To be a social creature is to encounter a fair amount of conflict, disagreement and interpersonal tension. Conflicts can arise from very minor incidents, such as bumping into a fellow passenger on a crowded commuter train; they can also become critically damaging, such as in the case of the aforementioned power-crazed narcissists.
Here are four fundamental components for effective conflict resolution – so you can resolve your difficult situations in a positive and constructive way, before they go nuclear.
Empathy is key
Some practical skills are necessary for defusing and resolving conflicts. However, attempts at conflict resolution are unlikely to have lasting success if handled in a purely practical manner.
Not only will displaying an impersonal attitude or solely focusing on practical outcomes make you seem indifferent, conflicts tend to have a more significant cause than a basic inability or refusal to do something.
Exhibiting authentic empathy is key, which means caring about what you’re saying and the solutions discussed and sincerely recognising the other person’s point of view.
No one likes being told what to do or how to think. Even if you flatly disagree with someone’s ideas or actions, you won’t progress without expressing a certain level of understanding. Adopt an open demeanour and ask questions about how someone feels and what they think needs to change.
Don’t abandon your self-respect
While approaching conflict resolution with empathetic understanding, be careful not to descend into polite submission. This can happen if you’re apprehensive about speaking honestly or just too eager to find the quickest route to resolve.
Making a satisfying breakthrough requires patience and maintaining your self-respect. Now, this doesn’t mean stubbornly backing yourself and refusing to consider your own culpability. But there’s no point awkwardly nodding your way through a discussion and withholding your take on the situation.
It’s not about winning and losing
In the same way a lack of empathy hampers the realisation of substantial resolve, making someone feel like they’ve won would suggest the deeper issues haven’t been properly addressed.
There’s a major difference between inducing a feeling of empowerment and determining an overall victor. If someone feels like they’ve won, they probably won’t be particularly motivated to persevere with any changes discussed.
Empowerment, on the other hand, is reached via active listening, focusing on the issues at hand and displaying interest in solutions that appeal to all involved.
Maintain open communication going forward
So now that you’ve reached an appropriately positive outcome, you can just move on and forget that anything ever happened, right?

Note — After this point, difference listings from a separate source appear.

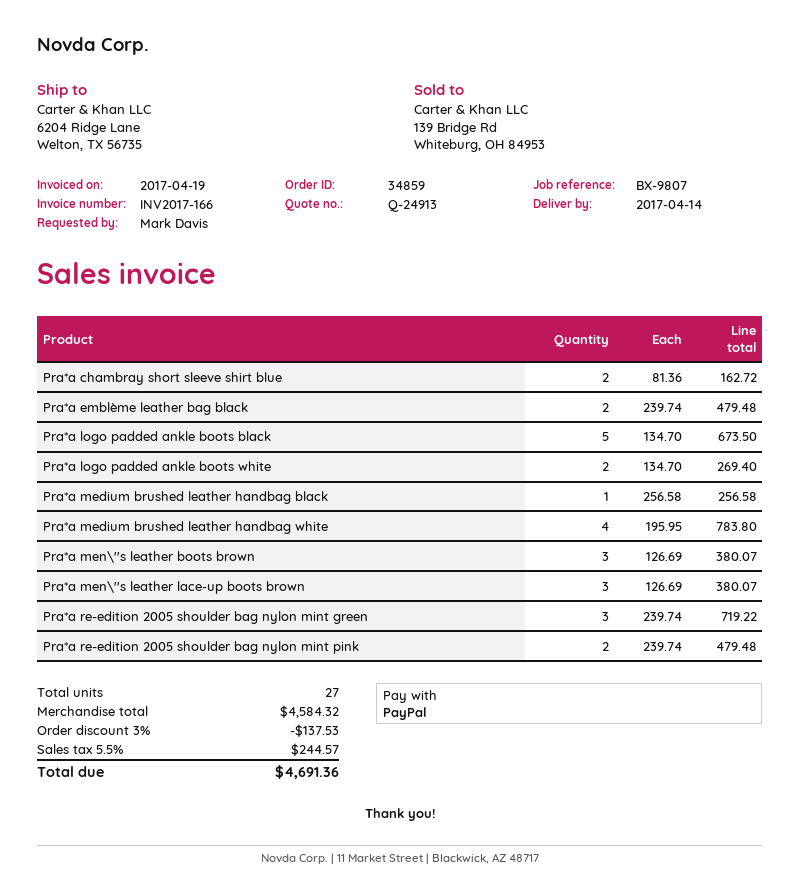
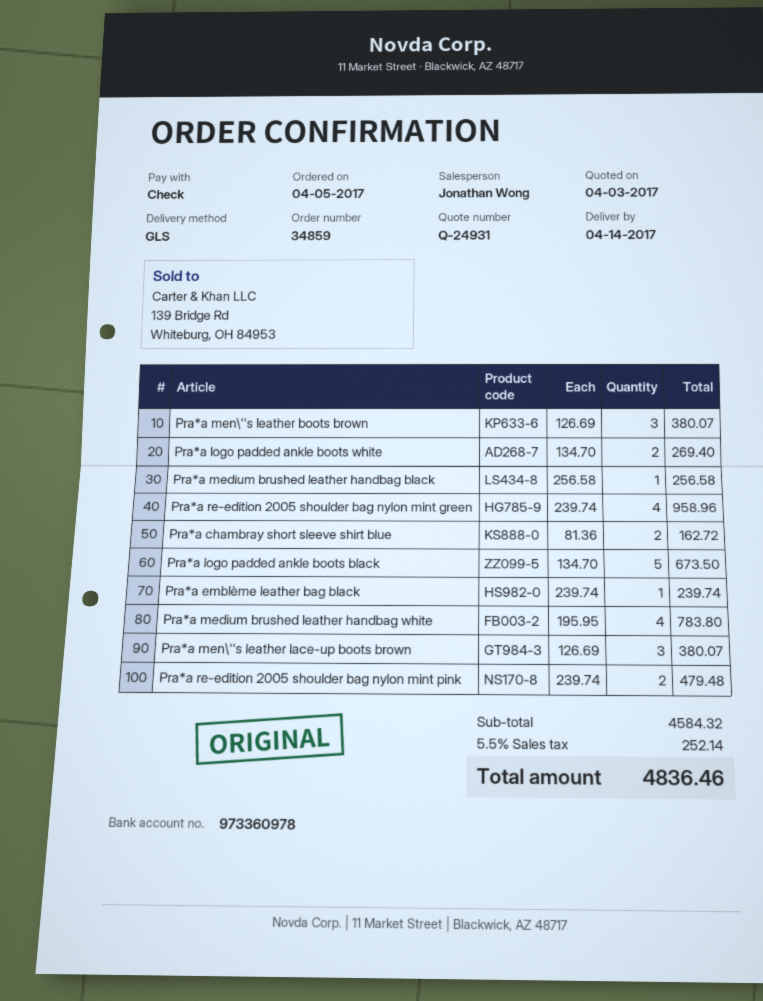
quote number: Q-24913 -> Q-24931
payment method: PayPal -> cheque
Pra*a emblème leather bag black: 2 x 239.74 = 479.48 -> 1 x 239.74 = 239.74
Pra*a re-edition 2005 shoulder bag nylon mint green: 3 x 239.74 = 719.22 -> 4 x 239.74 = 958.96
discount: 3% = 137.53 -> none
tax: 5.5% = 244.57 -> 5.5% = 252.14
total: 4691.36 -> 4836.46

Well, yes and no.
You don’t want to remind someone about a former disagreement every time you see them, but equally, you should stay wary of similarly-natured conflicts arising in the future.
After agreeing upon a solution, it’s beneficial to uphold open communication going forward, especially if you sense the seeds of disagreement could sprout again.
Consider which of your own behavioural traits and ingrained perspectives might lead to conflicts and watch out for triggers. You certainly want to conclude on a positive note, but that doesn’t mean denying the possibility of recurrence.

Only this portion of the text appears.